User interface change data
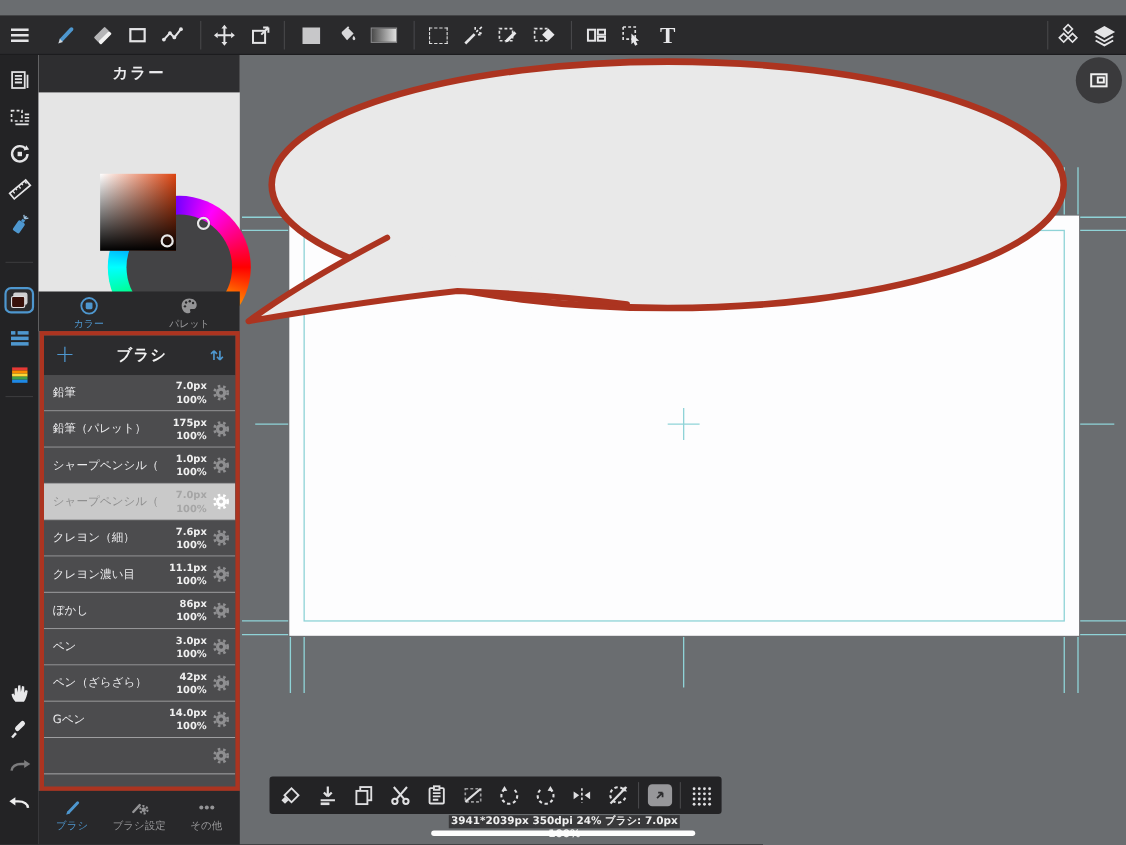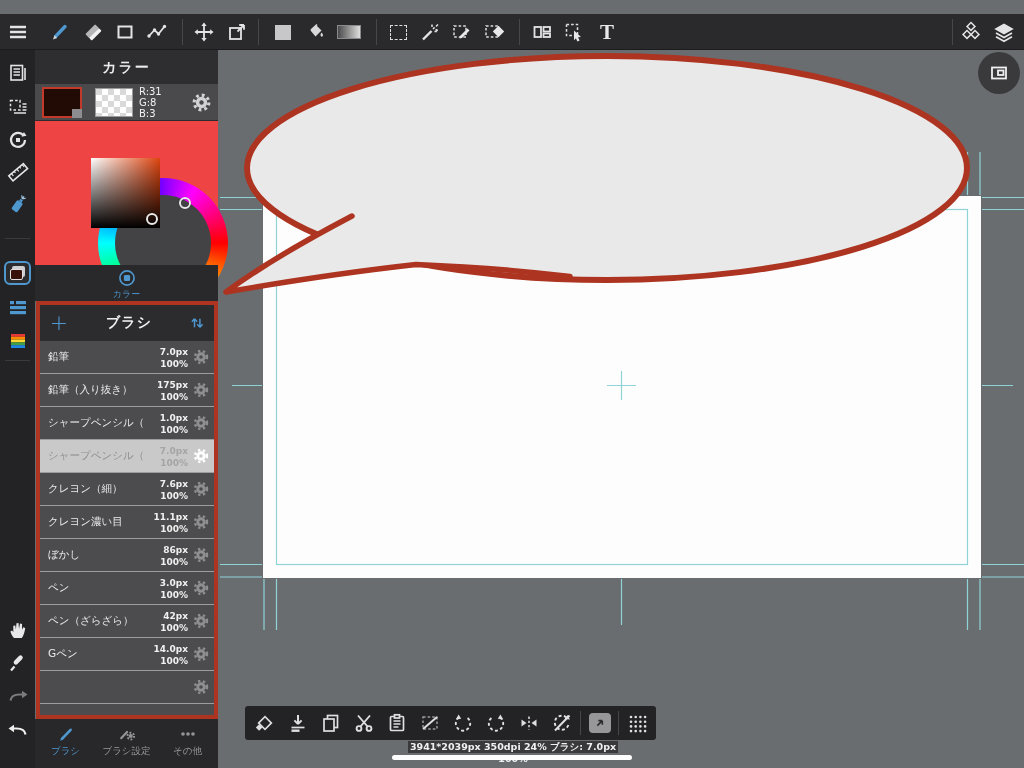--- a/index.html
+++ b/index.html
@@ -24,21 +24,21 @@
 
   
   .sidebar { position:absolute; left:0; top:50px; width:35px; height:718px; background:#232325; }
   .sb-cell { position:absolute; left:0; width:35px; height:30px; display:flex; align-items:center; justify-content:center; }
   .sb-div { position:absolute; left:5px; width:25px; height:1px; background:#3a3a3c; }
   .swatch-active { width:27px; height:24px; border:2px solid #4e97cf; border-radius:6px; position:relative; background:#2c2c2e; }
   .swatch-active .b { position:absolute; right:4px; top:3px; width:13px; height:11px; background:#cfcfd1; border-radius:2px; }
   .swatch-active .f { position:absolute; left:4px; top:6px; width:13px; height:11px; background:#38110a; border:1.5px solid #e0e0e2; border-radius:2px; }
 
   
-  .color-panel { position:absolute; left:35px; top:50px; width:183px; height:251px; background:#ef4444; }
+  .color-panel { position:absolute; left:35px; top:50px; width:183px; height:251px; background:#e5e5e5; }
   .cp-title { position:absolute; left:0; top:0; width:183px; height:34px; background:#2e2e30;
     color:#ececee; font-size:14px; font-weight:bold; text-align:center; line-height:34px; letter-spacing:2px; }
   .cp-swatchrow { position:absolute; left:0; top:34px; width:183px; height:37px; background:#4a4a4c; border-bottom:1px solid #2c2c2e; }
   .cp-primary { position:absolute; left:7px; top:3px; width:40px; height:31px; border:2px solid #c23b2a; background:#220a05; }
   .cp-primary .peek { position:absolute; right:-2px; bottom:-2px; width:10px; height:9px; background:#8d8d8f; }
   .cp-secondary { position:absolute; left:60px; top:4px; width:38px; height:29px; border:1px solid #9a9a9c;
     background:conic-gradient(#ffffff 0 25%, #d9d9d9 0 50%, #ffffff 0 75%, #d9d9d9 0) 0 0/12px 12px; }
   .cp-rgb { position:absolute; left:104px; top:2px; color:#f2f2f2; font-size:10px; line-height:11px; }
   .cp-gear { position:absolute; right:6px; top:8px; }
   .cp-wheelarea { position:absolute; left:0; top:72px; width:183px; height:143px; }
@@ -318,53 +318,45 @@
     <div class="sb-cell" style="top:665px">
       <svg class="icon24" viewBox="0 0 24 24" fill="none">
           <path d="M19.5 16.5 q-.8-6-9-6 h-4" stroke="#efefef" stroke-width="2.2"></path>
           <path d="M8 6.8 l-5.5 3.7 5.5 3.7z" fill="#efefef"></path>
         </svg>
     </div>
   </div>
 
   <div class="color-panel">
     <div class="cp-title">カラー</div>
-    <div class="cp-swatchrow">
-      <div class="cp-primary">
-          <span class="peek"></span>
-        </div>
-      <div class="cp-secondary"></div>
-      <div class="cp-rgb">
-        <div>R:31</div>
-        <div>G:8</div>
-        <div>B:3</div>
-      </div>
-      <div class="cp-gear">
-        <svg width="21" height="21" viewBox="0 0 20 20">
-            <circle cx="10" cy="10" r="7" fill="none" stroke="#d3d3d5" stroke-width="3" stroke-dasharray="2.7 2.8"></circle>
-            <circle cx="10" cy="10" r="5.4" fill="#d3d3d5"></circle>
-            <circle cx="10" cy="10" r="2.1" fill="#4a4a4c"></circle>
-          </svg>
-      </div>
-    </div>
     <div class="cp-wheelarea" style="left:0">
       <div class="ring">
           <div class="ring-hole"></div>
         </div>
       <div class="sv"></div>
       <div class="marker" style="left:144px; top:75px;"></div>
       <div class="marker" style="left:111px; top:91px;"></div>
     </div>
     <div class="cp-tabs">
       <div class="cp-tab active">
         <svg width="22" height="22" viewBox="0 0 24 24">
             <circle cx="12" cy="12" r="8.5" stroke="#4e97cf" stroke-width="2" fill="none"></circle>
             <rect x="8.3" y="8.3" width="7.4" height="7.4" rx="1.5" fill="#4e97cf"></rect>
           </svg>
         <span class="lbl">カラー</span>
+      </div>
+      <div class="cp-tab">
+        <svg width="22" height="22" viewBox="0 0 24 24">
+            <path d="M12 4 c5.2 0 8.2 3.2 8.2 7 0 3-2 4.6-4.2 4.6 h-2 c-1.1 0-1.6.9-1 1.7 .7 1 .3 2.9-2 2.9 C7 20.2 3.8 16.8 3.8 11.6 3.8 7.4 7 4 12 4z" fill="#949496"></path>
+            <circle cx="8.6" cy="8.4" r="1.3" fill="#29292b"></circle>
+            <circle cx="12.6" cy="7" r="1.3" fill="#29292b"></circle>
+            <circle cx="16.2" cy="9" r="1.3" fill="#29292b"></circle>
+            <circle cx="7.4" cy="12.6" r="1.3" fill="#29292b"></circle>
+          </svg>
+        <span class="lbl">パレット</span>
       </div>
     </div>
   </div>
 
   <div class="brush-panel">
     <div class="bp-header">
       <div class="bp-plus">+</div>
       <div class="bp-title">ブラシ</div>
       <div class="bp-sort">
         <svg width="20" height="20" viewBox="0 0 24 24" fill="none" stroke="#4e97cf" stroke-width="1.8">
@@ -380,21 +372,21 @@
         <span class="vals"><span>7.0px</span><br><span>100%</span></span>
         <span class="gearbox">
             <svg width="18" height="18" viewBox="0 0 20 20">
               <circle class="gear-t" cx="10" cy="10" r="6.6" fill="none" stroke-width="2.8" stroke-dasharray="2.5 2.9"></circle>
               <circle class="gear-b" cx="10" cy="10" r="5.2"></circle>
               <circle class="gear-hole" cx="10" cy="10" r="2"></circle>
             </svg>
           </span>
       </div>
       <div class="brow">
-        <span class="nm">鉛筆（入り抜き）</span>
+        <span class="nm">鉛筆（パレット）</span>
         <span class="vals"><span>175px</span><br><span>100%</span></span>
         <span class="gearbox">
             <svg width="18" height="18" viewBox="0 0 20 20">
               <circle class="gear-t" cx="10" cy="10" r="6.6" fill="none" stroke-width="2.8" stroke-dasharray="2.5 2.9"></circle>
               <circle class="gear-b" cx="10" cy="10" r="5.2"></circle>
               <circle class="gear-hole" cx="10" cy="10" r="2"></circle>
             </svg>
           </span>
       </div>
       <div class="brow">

--

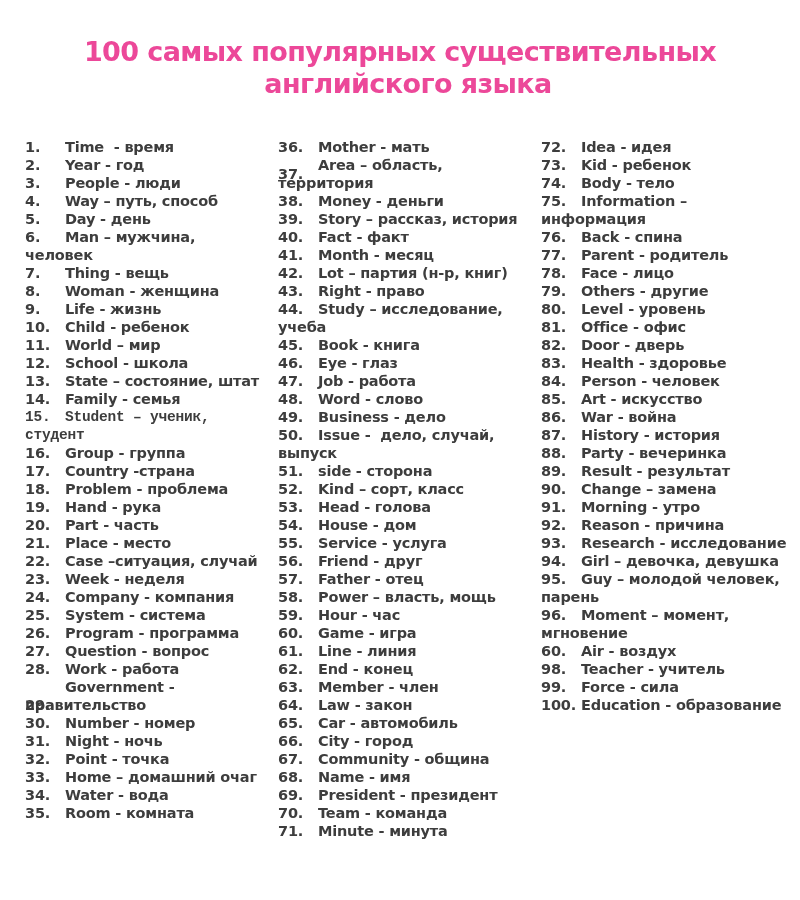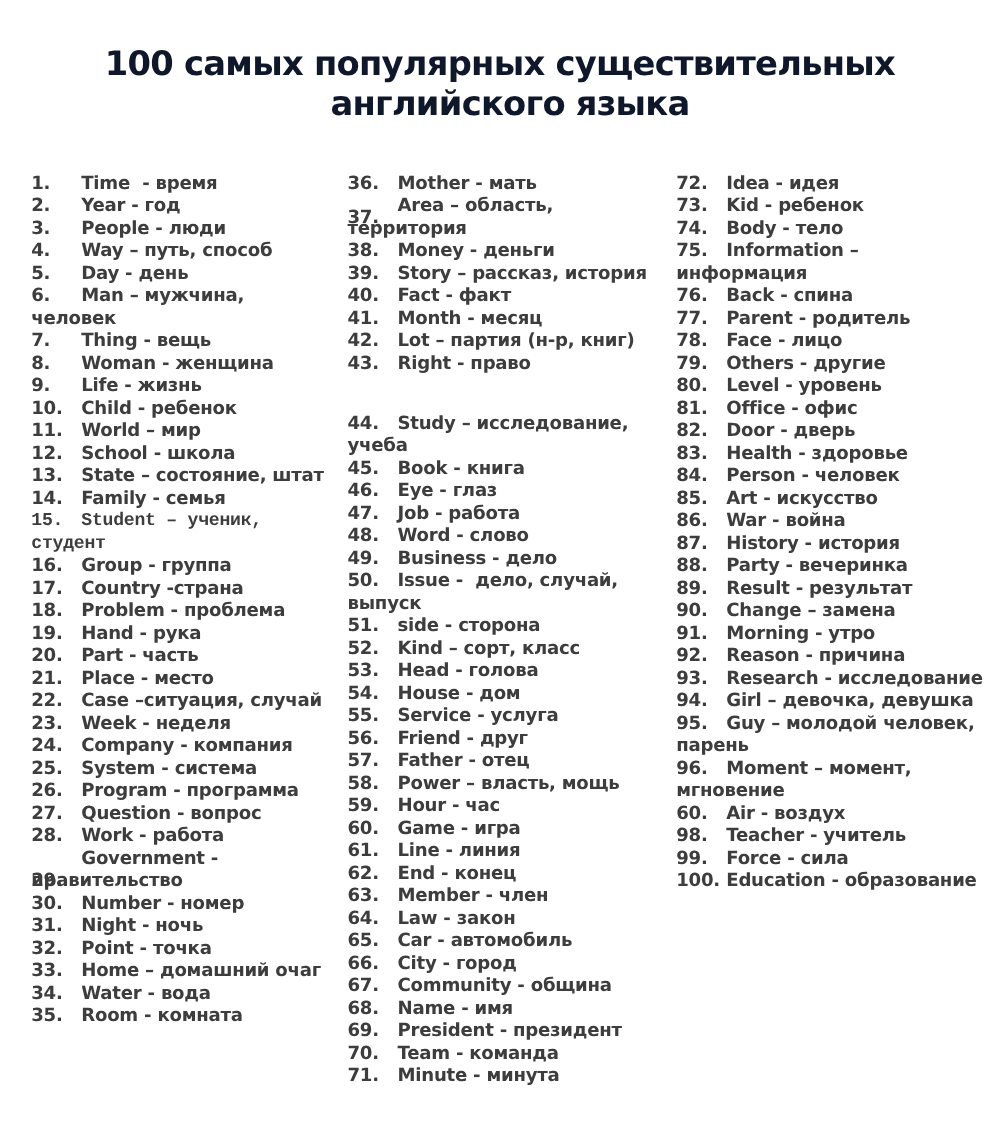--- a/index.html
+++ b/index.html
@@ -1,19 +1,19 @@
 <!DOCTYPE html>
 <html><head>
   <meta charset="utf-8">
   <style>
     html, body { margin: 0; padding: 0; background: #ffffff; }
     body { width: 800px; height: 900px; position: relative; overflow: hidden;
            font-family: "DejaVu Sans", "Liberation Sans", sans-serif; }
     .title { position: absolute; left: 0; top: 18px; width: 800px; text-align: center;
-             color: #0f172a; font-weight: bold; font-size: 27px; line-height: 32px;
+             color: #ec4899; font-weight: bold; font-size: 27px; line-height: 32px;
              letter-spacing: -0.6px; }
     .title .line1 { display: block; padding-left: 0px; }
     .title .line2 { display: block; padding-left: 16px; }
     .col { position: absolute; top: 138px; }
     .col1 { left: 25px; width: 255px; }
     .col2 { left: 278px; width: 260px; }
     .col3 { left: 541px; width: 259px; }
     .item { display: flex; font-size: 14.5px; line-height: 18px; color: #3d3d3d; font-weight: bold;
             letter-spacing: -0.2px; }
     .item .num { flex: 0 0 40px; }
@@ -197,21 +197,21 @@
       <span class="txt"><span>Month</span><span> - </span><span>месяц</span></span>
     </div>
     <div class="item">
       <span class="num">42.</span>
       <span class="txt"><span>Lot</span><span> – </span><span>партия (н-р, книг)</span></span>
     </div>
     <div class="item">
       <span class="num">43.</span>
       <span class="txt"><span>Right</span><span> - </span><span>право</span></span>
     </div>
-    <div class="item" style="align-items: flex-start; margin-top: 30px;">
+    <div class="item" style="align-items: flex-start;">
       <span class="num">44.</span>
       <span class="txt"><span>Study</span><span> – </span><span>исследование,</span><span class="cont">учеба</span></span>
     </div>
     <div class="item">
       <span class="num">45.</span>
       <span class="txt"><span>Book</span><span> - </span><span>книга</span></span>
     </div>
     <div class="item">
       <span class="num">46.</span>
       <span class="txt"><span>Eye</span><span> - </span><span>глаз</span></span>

#### [Exercise requirements]
Among the entries above, identify all lines with "style" and copy them.

#### [Reply to the exercise]
     <div class="sb-cell" style="top:665px">
     <div class="cp-wheelarea" style="left:0">
       <div class="marker" style="left:144px; top:75px;"></div>
       <div class="marker" style="left:111px; top:91px;"></div>
   <style>
-    <div class="item" style="align-items: flex-start; margin-top: 30px;">
+    <div class="item" style="align-items: flex-start;">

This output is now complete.